A novel series of N-methylsulfonyl indole derivatives fused with semicarbazone 3a&b, thiosemicarbazone 4a–e, and thiazolidinone 5a–e scaffolds were synthesised and evaluated for their biological activities. The antimicrobial screening revealed that thiosemicarbazide derivatives, 4b and 4e showed selective antibacterial activity against the Gram-negative bacteria, E. coli and Salmonella enterica. Whereas thiazolidinone derivative 5d exhibited bioactivity against E. coli only. On the other hand, the tested compounds did not display antifungal activity. The in vitro antioxidant activity of the target compounds showed that phenylthiazolidinone derivative 5c had the highest anti-oxidant activity among all the tested derivatives with a value of 707.5 µM Trolox equivalent/mg. For most thiosemicarbazide derivatives, their anti-oxidant activity was higher than their thiazolidinone analogs. The lowest scavenging activity on DPPH was observed in semicarbazone derivatives 3a and 3b, unsubstituted thiosemicarbazide derivative 4a, its thiazolidinone analog 5a and p-methoxyphenylthiazolidinone derivative 5e. The in vitro anti-inflammatory results by measuring TNF-α in RAW264.7 macrophage cells revealed that compounds 4d, 4e, 5b and 5d had the highest anti-inflammatory activity, while, phenyl semicarbazone derivative, 3b and thiazolidinone derivative, 5a exerted the lowest activity. Furthermore, the synthesised compounds were tested against COX-1, COX-2 and 5-LOX enzymes. Compound 4e could be classified as a selective COX-2 inhibitor and compound 5d had dual COX-2/5-LOX inhibitory activity. As a result, measuring cardiac biomarkers (LDH, CK-MB and Tn-I) for compound 5d elicited low levels. A histopathological study affirmed the cardioprotective profile for the target compound 5d. Additionally, for both derivatives, 4e and 5d, ulcerogenic liability and the histopathological study confirmed their safety effect on the gastric mucosa. Moreover, a docking study for the target compounds inside COX-2 and 5-LOX active sites was performed to explain their plausible binding mode. Finally, an ADMET study and pharmacokinetic properties were applied and proved the promising activity of the new compounds. In conclusion, the newly developed compounds represent biologically active multi-target candidates with fewer side effects. Structure-activity relationship (SAR) is represented in the following Figure 12.
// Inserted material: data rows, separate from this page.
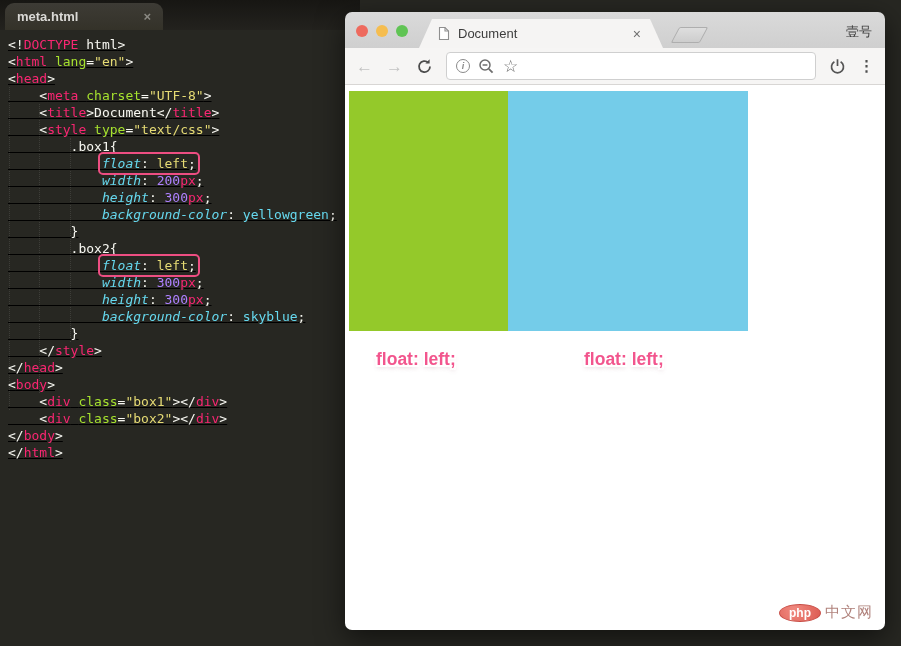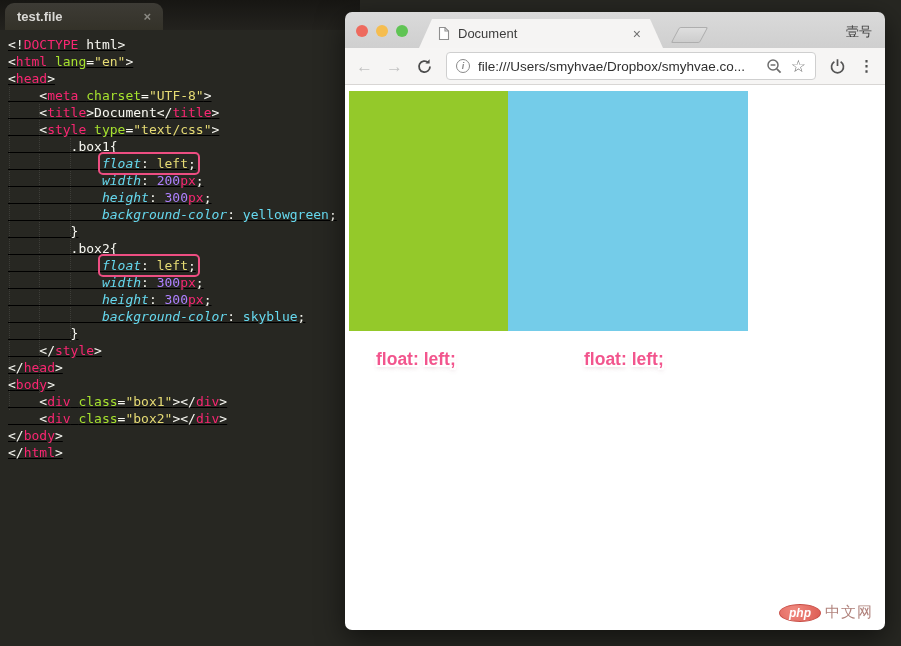--- a/index.html
+++ b/index.html
@@ -73,7 +73,7 @@
 <div class="editor">
   <div class="e-tabbar">
     <div class="e-tab">
-      <span class="e-title">test.file</span>
+      <span class="e-title">meta.html</span>
       <span class="e-close">×</span>
     </div>
   </div>

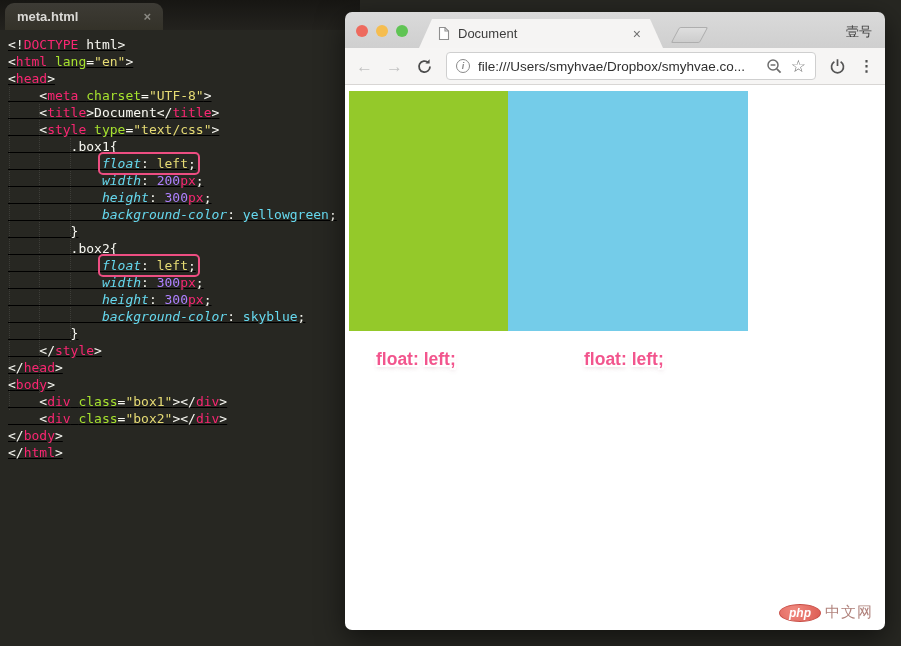--- a/index.html
+++ b/index.html
@@ -113,7 +113,6 @@
     </span>
     <div class="urlbar">
       <span class="info-icon">i</span>
-      <span class="url-text">file:///Users/smyhvae/Dropbox/smyhvae.co...</span>
       <svg width="17" height="17" viewBox="0 0 17 17" style="flex:none">
         <circle cx="7" cy="7" r="5" fill="none" stroke="#6e6e6e" stroke-width="1.5"></circle>
         <line x1="4.6" y1="7" x2="9.4" y2="7" stroke="#6e6e6e" stroke-width="1.5"></line>

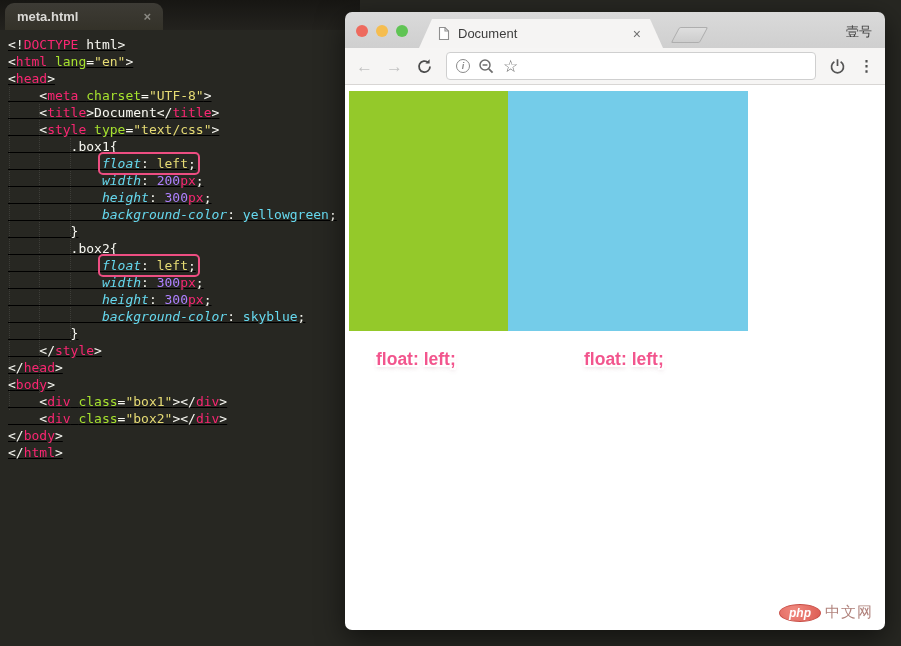--- a/index.html
+++ b/index.html
@@ -63,7 +63,7 @@
 
   .watermark { position:absolute; right:12px; bottom:8px; display:flex; align-items:center; gap:4px; opacity:0.9; }
   .wm-oval { background:radial-gradient(circle at 35% 30%, #ef7d72, #d94a40);
-             border:1px solid #c23b33; color:#fff; font-style:italic; font-weight:bold;
+             border:1px solid #c23b33; color:#fff; font-weight:bold;
              font-size:12px; padding:1px 9px; border-radius:50%; }
   .wm-text { font-size:15px; color:#a8756e; letter-spacing:1px; }
 </style>

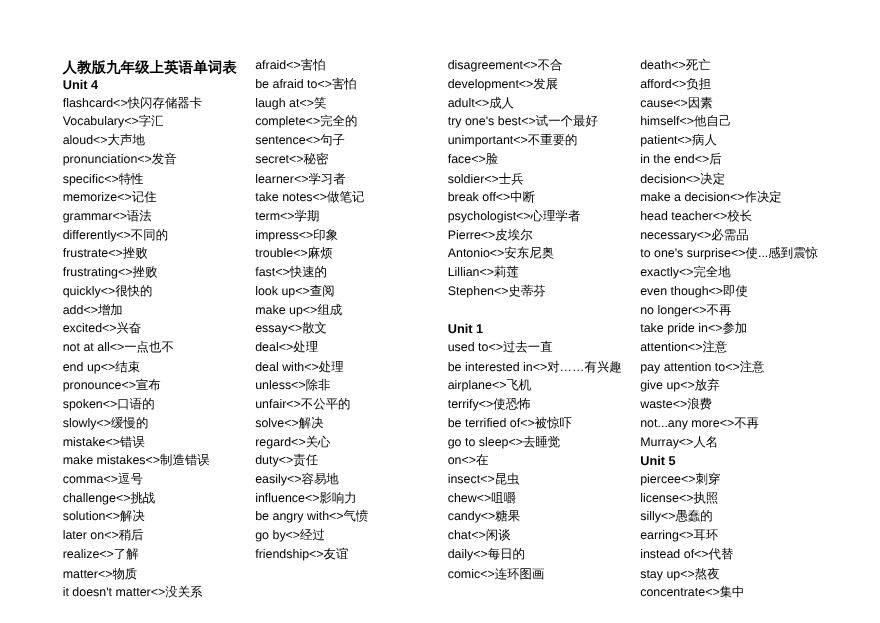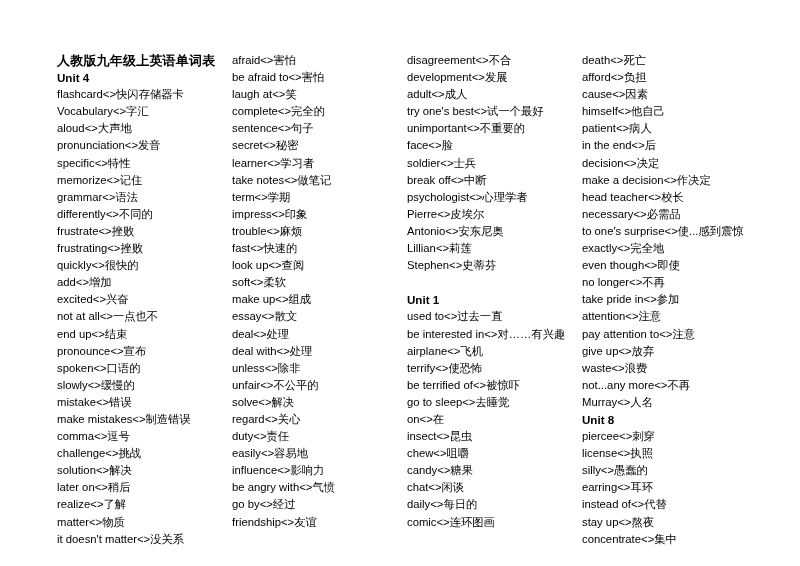--- a/index.html
+++ b/index.html
@@ -110,7 +110,6 @@
         <div class="row entry">trouble&lt;&gt;麻烦</div>
         <div class="row entry">fast&lt;&gt;快速的</div>
         <div class="row entry">look up&lt;&gt;查阅</div>
-        <div class="row entry">soft&lt;&gt;柔软</div>
         <div class="row entry">make up&lt;&gt;组成</div>
         <div class="row entry">essay&lt;&gt;散文</div>
         <div class="row entry">deal&lt;&gt;处理</div>

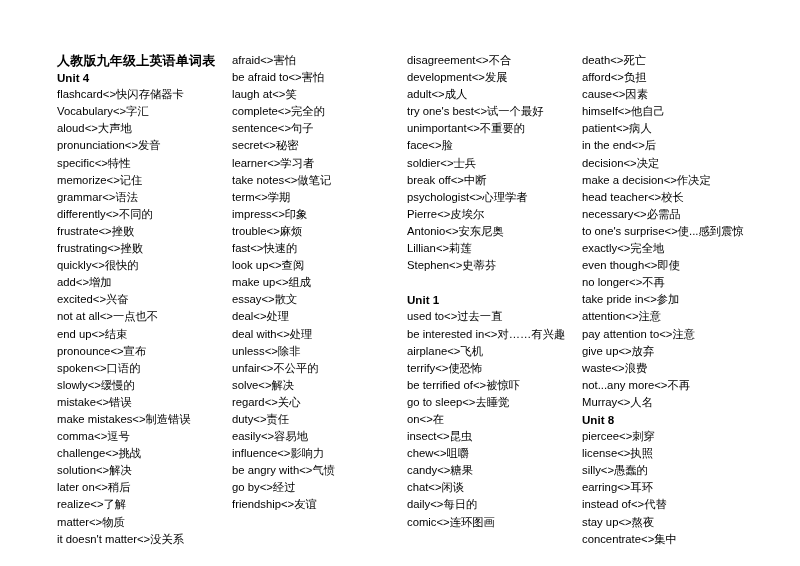--- a/index.html
+++ b/index.html
@@ -177,7 +177,7 @@
         <div class="row entry">waste&lt;&gt;浪费</div>
         <div class="row entry">not...any more&lt;&gt;不再</div>
         <div class="row entry">Murray&lt;&gt;人名</div>
-        <div class="row unit">Unit 8</div>
+        <div class="row unit">Unit 5</div>
         <div class="row entry">piercee&lt;&gt;刺穿</div>
         <div class="row entry">license&lt;&gt;执照</div>
         <div class="row entry">silly&lt;&gt;愚蠢的</div>

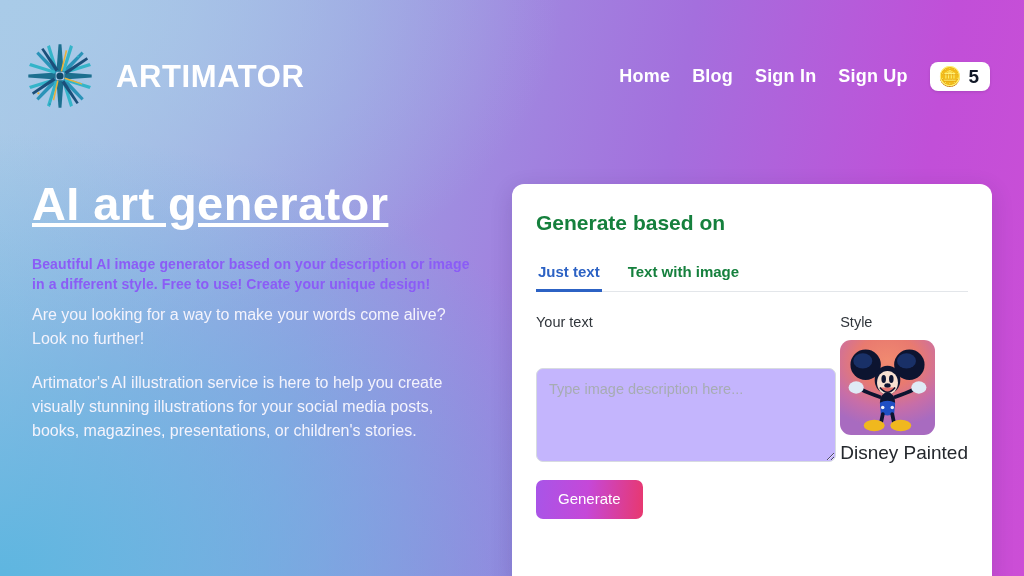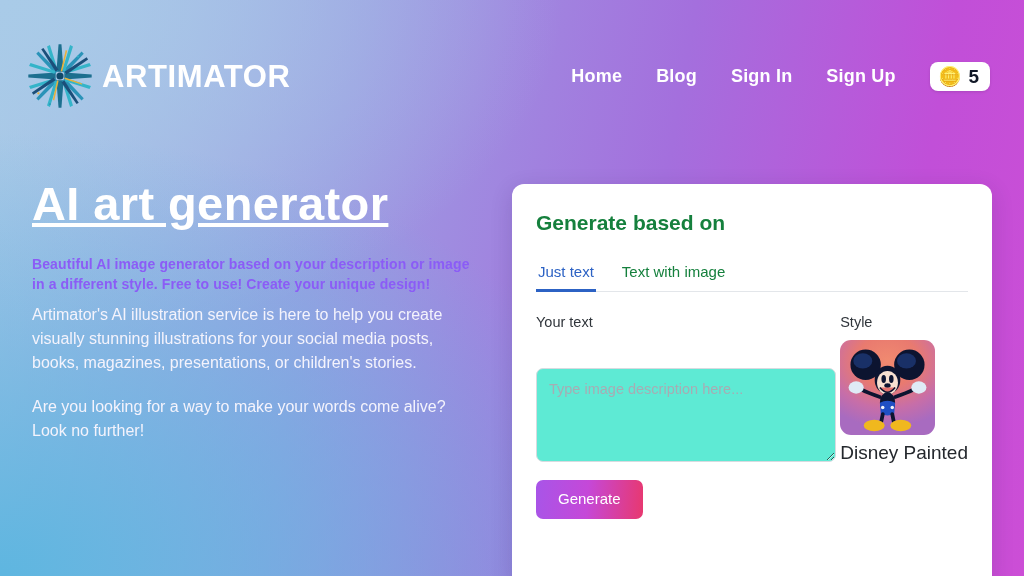--- a/index.html
+++ b/index.html
@@ -34,7 +34,7 @@
   .brand {
     display: flex;
     align-items: center;
-    gap: 6px;
+    gap: 20px;
     height: 72px;
     margin-top: -8px;
   }

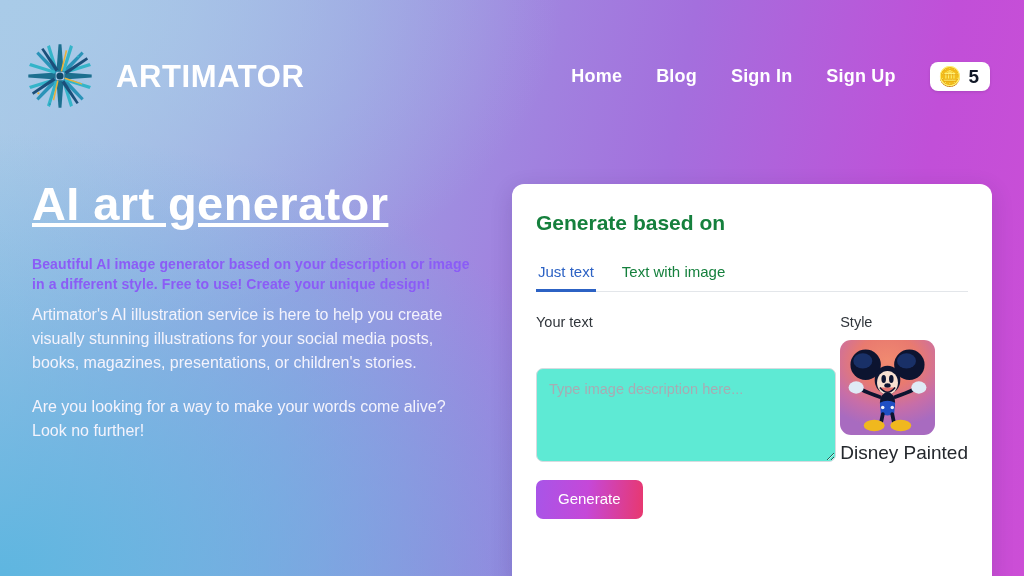--- a/index.html
+++ b/index.html
@@ -58,7 +58,7 @@
   .main-nav {
     display: flex;
     align-items: center;
-    gap: 34px;
+    gap: 22px;
     margin-top: -8px;
     padding-right: 2px;
   }

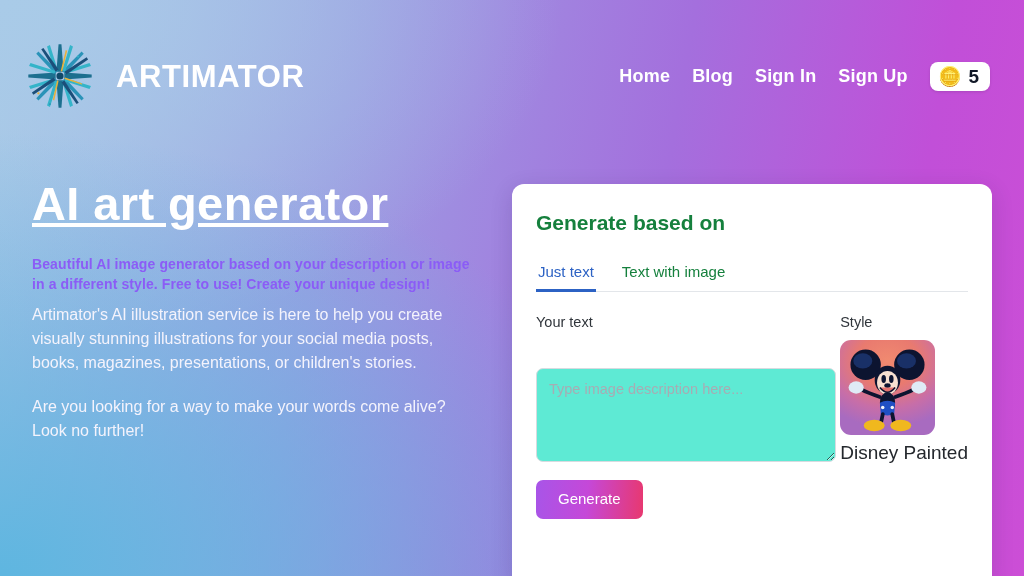--- a/index.html
+++ b/index.html
@@ -158,6 +158,7 @@
     gap: 24px;
     border-bottom: 1px solid #e3e6ea;
     margin-bottom: 22px;
+    font-weight: bold;
   }
 
   .tab {

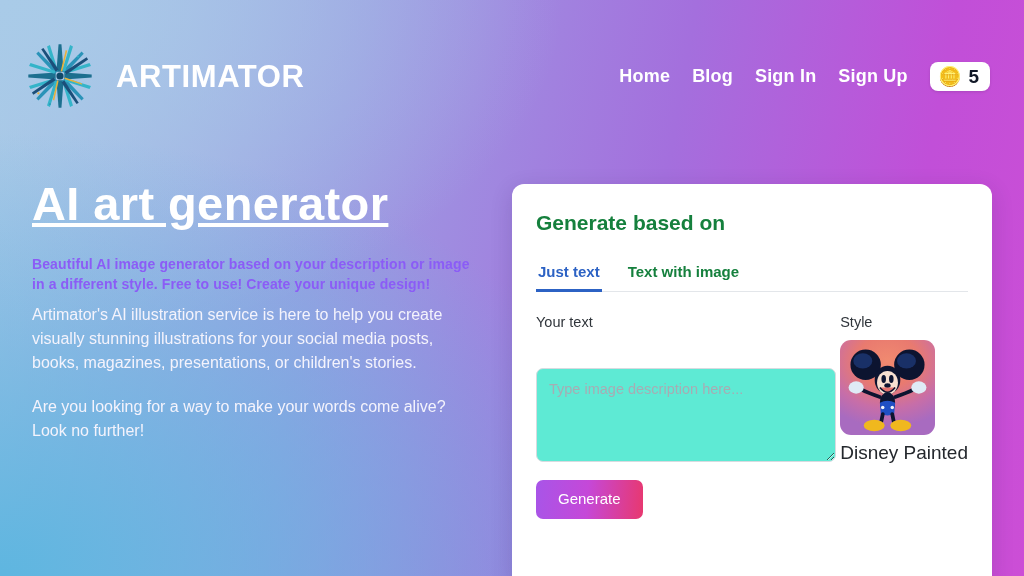--- a/index.html
+++ b/index.html
@@ -315,8 +315,8 @@
 <section class="hero">
   <h1 class="hero-title">AI art generator</h1>
   <p class="hero-lede">Beautiful AI image generator based on your description or image in a different style. Free to use! Create your unique design!</p>
+  <p class="hero-para">Are you looking for a way to make your words come alive? Look no further!</p>
   <p class="hero-para">Artimator's AI illustration service is here to help you create visually stunning illustrations for your social media posts, books, magazines, presentations, or children's stories.</p>
-  <p class="hero-para">Are you looking for a way to make your words come alive? Look no further!</p>
 </section>
 
 <section class="generator-card">

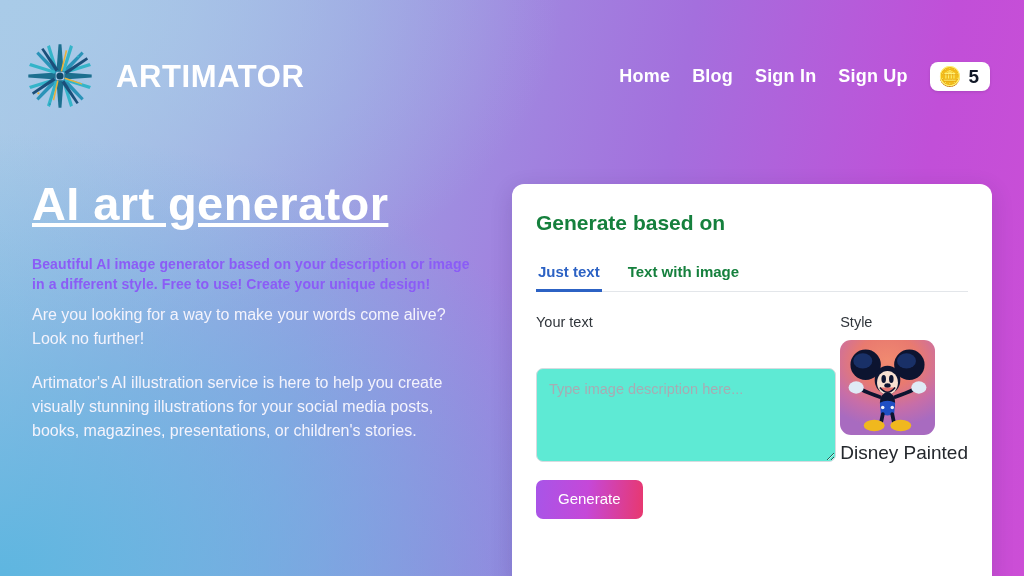--- a/index.html
+++ b/index.html
@@ -198,7 +198,7 @@
     height: 94px;
     border: 1px solid #d7dbe0;
     border-radius: 7px;
-    background: #5eead4;
+    background: #c4b5fd;
     padding: 12px 12px;
     font-family: "Liberation Sans", sans-serif;
     font-size: 14.5px;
Figure 12. SAR for the synthesised indole derivatives 3a&b, 4a–e and 5a–e.

Acknowledgement

The authors would like to thank the Deanship of Scientific Research at Umm Al-Qura University for supporting this work using Grant Code: (23UQU4290565DSR100).

Disclosure statement

The authors report no conflicts of interest.

Data availability statement

The data supporting the findings of this study are available within the article [and/or] its supplementary materials.

Additional information

Funding

This work was supported by the Deanship of Scientific Research at Umm Al-Qura University under Grant [Code: 23UQU4290565DSR100].